== Segment start ==

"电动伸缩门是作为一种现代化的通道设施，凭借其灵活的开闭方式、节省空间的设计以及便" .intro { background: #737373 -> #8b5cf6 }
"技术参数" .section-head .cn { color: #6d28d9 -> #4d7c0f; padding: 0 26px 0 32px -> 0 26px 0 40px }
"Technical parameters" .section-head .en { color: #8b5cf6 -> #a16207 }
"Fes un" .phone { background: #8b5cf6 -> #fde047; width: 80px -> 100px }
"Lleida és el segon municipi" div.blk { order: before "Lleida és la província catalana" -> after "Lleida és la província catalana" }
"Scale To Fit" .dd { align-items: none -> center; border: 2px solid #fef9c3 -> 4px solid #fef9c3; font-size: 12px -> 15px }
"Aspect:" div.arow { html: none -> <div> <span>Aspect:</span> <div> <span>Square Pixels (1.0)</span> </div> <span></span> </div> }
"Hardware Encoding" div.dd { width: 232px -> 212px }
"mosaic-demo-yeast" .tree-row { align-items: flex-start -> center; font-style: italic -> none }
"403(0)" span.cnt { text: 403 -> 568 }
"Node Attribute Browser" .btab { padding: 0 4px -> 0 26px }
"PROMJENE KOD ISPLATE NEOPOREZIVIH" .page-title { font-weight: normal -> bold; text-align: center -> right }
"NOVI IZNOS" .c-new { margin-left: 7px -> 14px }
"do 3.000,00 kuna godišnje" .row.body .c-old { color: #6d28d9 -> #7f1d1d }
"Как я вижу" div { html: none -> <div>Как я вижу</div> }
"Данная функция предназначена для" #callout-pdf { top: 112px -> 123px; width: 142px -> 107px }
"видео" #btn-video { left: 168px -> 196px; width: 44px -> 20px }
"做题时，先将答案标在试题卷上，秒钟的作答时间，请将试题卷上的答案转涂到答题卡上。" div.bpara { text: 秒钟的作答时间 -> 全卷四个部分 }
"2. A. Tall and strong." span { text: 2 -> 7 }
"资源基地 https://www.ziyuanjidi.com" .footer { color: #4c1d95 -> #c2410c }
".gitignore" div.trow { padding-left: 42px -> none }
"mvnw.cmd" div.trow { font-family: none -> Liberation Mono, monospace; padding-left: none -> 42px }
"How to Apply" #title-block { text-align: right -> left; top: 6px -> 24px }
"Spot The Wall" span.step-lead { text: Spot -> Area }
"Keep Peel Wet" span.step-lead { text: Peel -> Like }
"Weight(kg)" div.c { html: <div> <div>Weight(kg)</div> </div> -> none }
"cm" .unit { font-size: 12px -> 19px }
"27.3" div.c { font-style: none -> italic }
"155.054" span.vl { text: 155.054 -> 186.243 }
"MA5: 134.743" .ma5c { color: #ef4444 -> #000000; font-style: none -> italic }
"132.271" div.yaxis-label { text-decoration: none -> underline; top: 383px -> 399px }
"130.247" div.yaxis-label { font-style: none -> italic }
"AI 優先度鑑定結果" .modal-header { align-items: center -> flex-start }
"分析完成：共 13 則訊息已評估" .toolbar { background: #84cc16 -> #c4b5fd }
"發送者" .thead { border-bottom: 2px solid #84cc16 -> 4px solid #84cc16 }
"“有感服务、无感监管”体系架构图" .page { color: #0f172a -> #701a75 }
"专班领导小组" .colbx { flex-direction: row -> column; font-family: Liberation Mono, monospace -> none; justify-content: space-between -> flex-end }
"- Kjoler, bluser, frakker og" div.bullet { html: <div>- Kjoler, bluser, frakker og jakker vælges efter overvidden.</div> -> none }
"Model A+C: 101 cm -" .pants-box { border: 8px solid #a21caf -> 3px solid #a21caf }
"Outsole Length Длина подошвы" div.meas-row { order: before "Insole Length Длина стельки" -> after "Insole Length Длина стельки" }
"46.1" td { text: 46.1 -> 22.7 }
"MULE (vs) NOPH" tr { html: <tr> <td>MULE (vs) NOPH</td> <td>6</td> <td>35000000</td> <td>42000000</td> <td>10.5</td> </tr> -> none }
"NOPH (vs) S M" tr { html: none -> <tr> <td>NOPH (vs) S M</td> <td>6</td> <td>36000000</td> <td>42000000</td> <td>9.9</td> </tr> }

== Segment end ==

Instructions to follow :: Recopy all the entries faithfully, leaving none out.

Response area ::
"电动伸缩门是作为一种现代化的通道设施，凭借其灵活的开闭方式、节省空间的设计以及便" .intro { background: #737373 -> #8b5cf6 }
"技术参数" .section-head .cn { color: #6d28d9 -> #4d7c0f; padding: 0 26px 0 32px -> 0 26px 0 40px }
"Technical parameters" .section-head .en { color: #8b5cf6 -> #a16207 }
"Fes un" .phone { background: #8b5cf6 -> #fde047; width: 80px -> 100px }
"Lleida és el segon municipi" div.blk { order: before "Lleida és la província catalana" -> after "Lleida és la província catalana" }
"Scale To Fit" .dd { align-items: none -> center; border: 2px solid #fef9c3 -> 4px solid #fef9c3; font-size: 12px -> 15px }
"Aspect:" div.arow { html: none -> <div> <span>Aspect:</span> <div> <span>Square Pixels (1.0)</span> </div> <span></span> </div> }
"Hardware Encoding" div.dd { width: 232px -> 212px }
"mosaic-demo-yeast" .tree-row { align-items: flex-start -> center; font-style: italic -> none }
"403(0)" span.cnt { text: 403 -> 568 }
"Node Attribute Browser" .btab { padding: 0 4px -> 0 26px }
"PROMJENE KOD ISPLATE NEOPOREZIVIH" .page-title { font-weight: normal -> bold; text-align: center -> right }
"NOVI IZNOS" .c-new { margin-left: 7px -> 14px }
"do 3.000,00 kuna godišnje" .row.body .c-old { color: #6d28d9 -> #7f1d1d }
"Как я вижу" div { html: none -> <div>Как я вижу</div> }
"Данная функция предназначена для" #callout-pdf { top: 112px -> 123px; width: 142px -> 107px }
"видео" #btn-video { left: 168px -> 196px; width: 44px -> 20px }
"做题时，先将答案标在试题卷上，秒钟的作答时间，请将试题卷上的答案转涂到答题卡上。" div.bpara { text: 秒钟的作答时间 -> 全卷四个部分 }
"2. A. Tall and strong." span { text: 2 -> 7 }
"资源基地 https://www.ziyuanjidi.com" .footer { color: #4c1d95 -> #c2410c }
".gitignore" div.trow { padding-left: 42px -> none }
"mvnw.cmd" div.trow { font-family: none -> Liberation Mono, monospace; padding-left: none -> 42px }
"How to Apply" #title-block { text-align: right -> left; top: 6px -> 24px }
"Spot The Wall" span.step-lead { text: Spot -> Area }
"Keep Peel Wet" span.step-lead { text: Peel -> Like }
"Weight(kg)" div.c { html: <div> <div>Weight(kg)</div> </div> -> none }
"cm" .unit { font-size: 12px -> 19px }
"27.3" div.c { font-style: none -> italic }
"155.054" span.vl { text: 155.054 -> 186.243 }
"MA5: 134.743" .ma5c { color: #ef4444 -> #000000; font-style: none -> italic }
"132.271" div.yaxis-label { text-decoration: none -> underline; top: 383px -> 399px }
"130.247" div.yaxis-label { font-style: none -> italic }
"AI 優先度鑑定結果" .modal-header { align-items: center -> flex-start }
"分析完成：共 13 則訊息已評估" .toolbar { background: #84cc16 -> #c4b5fd }
"發送者" .thead { border-bottom: 2px solid #84cc16 -> 4px solid #84cc16 }
"“有感服务、无感监管”体系架构图" .page { color: #0f172a -> #701a75 }
"专班领导小组" .colbx { flex-direction: row -> column; font-family: Liberation Mono, monospace -> none; justify-content: space-between -> flex-end }
"- Kjoler, bluser, frakker og" div.bullet { html: <div>- Kjoler, bluser, frakker og jakker vælges efter overvidden.</div> -> none }
"Model A+C: 101 cm -" .pants-box { border: 8px solid #a21caf -> 3px solid #a21caf }
"Outsole Length Длина подошвы" div.meas-row { order: before "Insole Length Длина стельки" -> after "Insole Length Длина стельки" }
"46.1" td { text: 46.1 -> 22.7 }
"MULE (vs) NOPH" tr { html: <tr> <td>MULE (vs) NOPH</td> <td>6</td> <td>35000000</td> <td>42000000</td> <td>10.5</td> </tr> -> none }
"NOPH (vs) S M" tr { html: none -> <tr> <td>NOPH (vs) S M</td> <td>6</td> <td>36000000</td> <td>42000000</td> <td>9.9</td> </tr> }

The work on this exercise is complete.